Он загородил собой проход, так что Бустилон не мог обойти его, не оттолкнув, и продолжил свой путь с нарочитой неспешностью. Бустилон был известным бретером, однако же затеять ссору в коридоре королевского дворца с первым попавшимся незнакомцем было чересчур даже для него. Он приостановился, делая вид, что засмотрелся на портрет Филиппа Четвертого. Дурное расположение духа лишь усилилось, и в сердце заклокотала бессильная ярость. Бустилон еще раз посмотрел вслед оскорбительно уравновешенному господину и почувствовал, что семя ненависти в его сердце пустило корни и пустило ростки. Ему не нужна была для того веская причина. Бустилон принадлежал к числу людей настроения, голос разума у ему подобных молчал, как убитый, предоставив страстям управлять поступками. Одной же из сильнейших страстей, управлявших маркизом, была зависть. Он не переносил чужих удач. Вот и сейчас, проводив взглядом незнакомца, он не мог не признать, что уступает ему и по красоте, и по изяществу, и по благородству манер. Память о высокой, тонкой и грациозной фигуре, исчезнувшей в бальном зале, подтолкнула Бустилона к высокому зеркалу в золоченой раме. Он повернулся вправо, влево, с неудовольствием отметил, что бальный наряд не идет ему, потому что его крепкое мускулистое сложение требовало скорее военного мундира и длинной шпаги. Он подошел к дверям ярко освещенного зала как раз, когда глашатай, ударив скипетром о пол, провозгласил:
— Антуан де Шантраз, граф де Рони-Шерье!
«Граф де Рони-Шерье, — пробормотал Бустилон. — Так вот, как его зовут».

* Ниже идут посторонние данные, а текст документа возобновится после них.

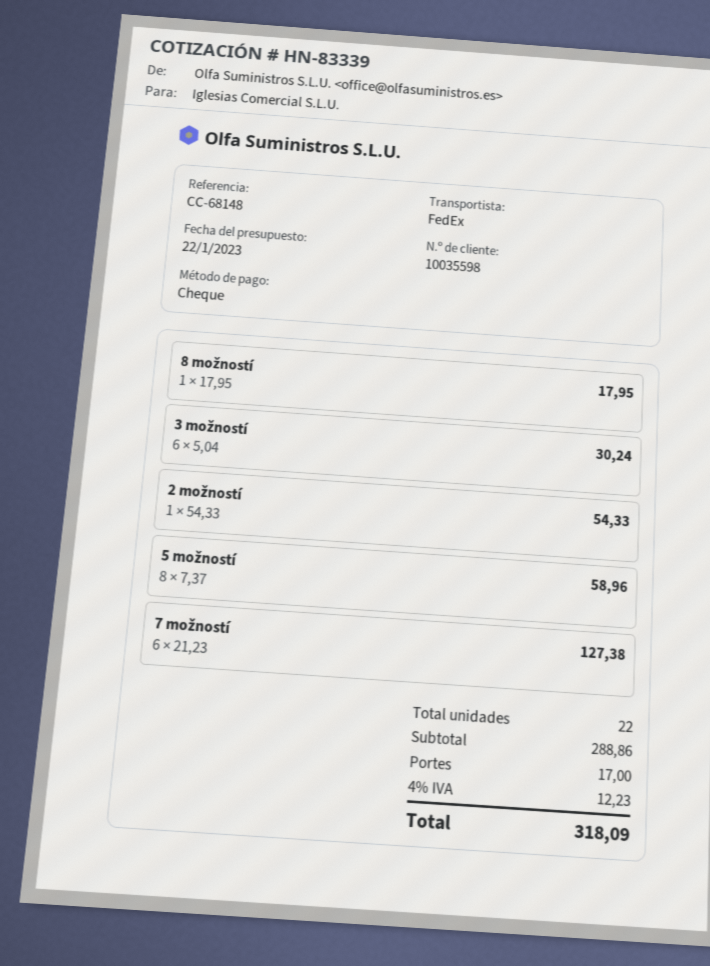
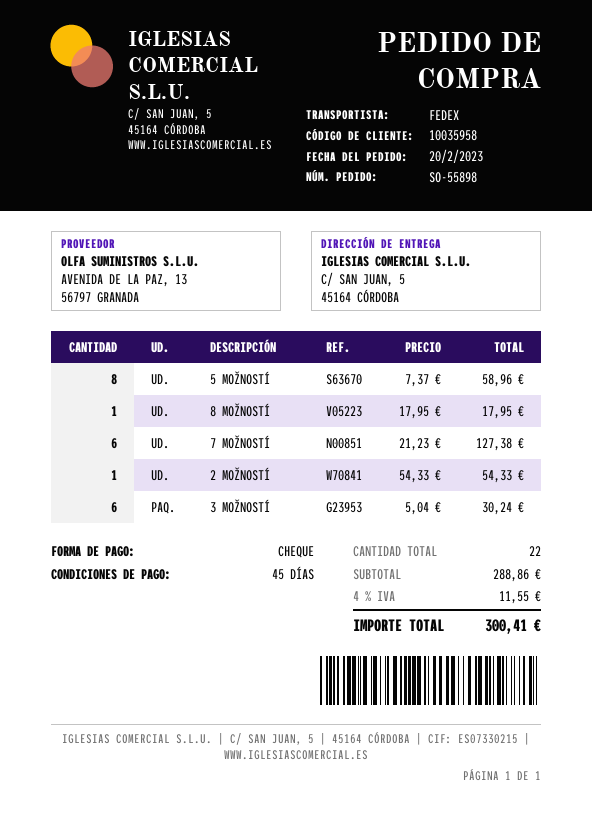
customer number: 10035598 -> 10035958
shipping: 17.00 -> none
tax: 4% = 12.23 -> 4% = 11.55
total: 318.09 -> 300.41

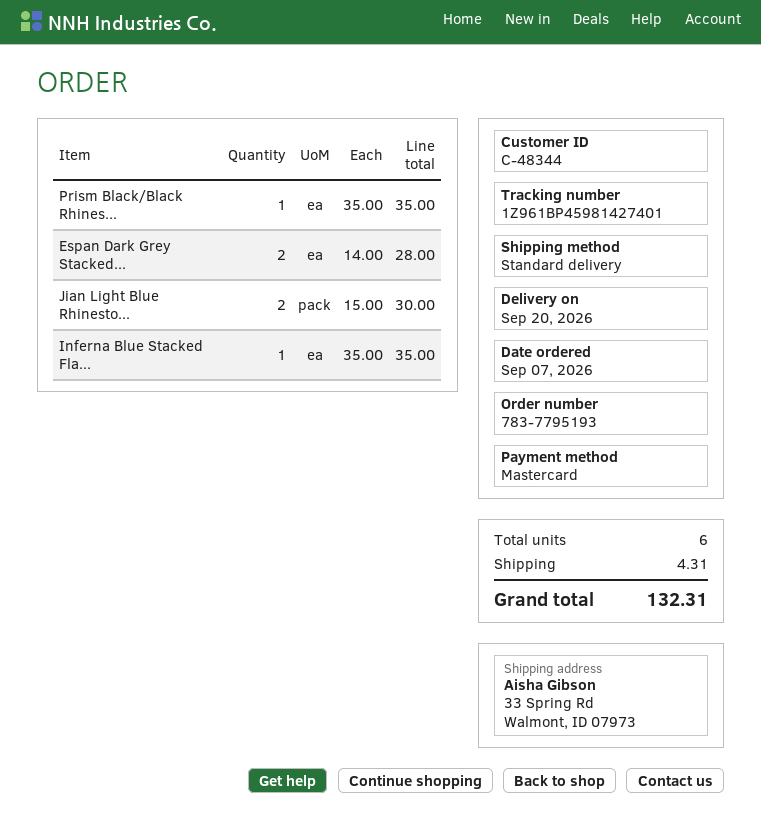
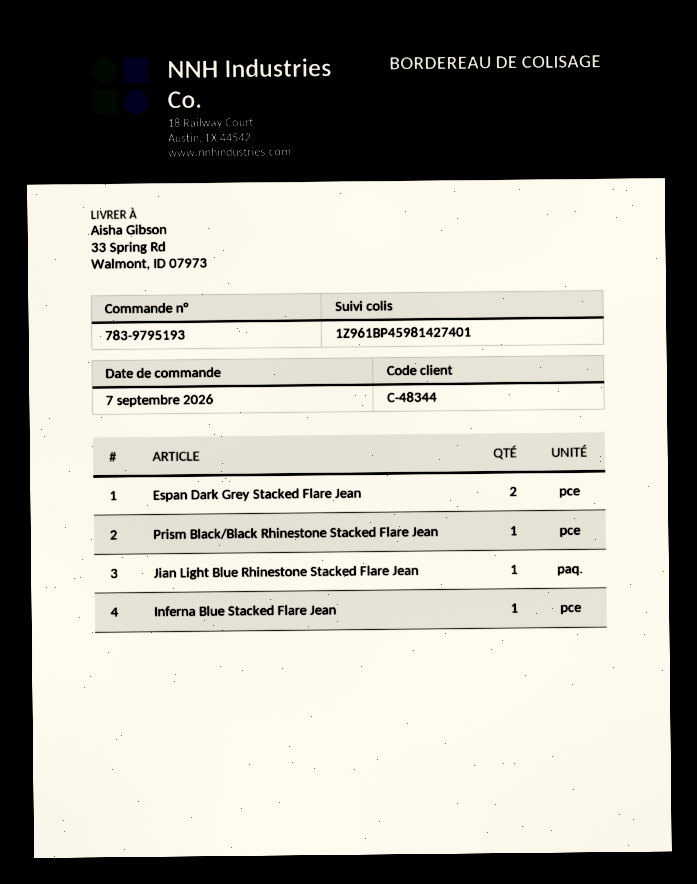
order number: 783-7795193 -> 783-9795193
Jian Light Blue Rhinesto...: 2 -> 1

Между тем, Антуан с трепетом оглядел залу: яркие цветные фонари, вышитые шелком геральдические цветы и птицы на портьерах, неторопливо скользящие в танце по золотистому паркету гости. Звонко пели скрипки, радуя слух нежными, но в то же время веселыми мелодиями. Антуан был впервые при дворе, и только третий день в столице. Несмотря на прошедшую в провинции юность, он получил воспитание не худшее, чем иные высокородные дворяне из свиты короля. Письмо матери, которая была в молодости фрейлиной королевы, открыло перед ним двери дворца, хотя Алисия так и не припомнила фрейлины по имени Селина де Шантраз. Ему было немного за двадцать, и природа не поскупилась, одарив его густыми золотисто-медовыми кудрями, ясными темно-голубыми глазами, выразительными чертами и мягким, но гордым нравом. Красотой он отличался поразительной, сразу обращая к себе полные восхищения взоры.
Король и королева восседали в конце зала, разодетые в бархат и шитый жемчугом атлас, в сверкающих золотых зубчатых коронах. Около них сидела принцесса, улыбаясь чуть напряженно, и ее глаза подернула дымка скуки. Этикет связывал ее по рукам и ногам. Ее развлекал беседой седовласый старец, позже Антуан узнал, что это первый министр Ги де Бонар. Принцесса повернула голову, и ее тонкий профиль проник в самое сердце молодого графа. «Она прекрасна, — подумал он. — Прекрасна и недосягаема».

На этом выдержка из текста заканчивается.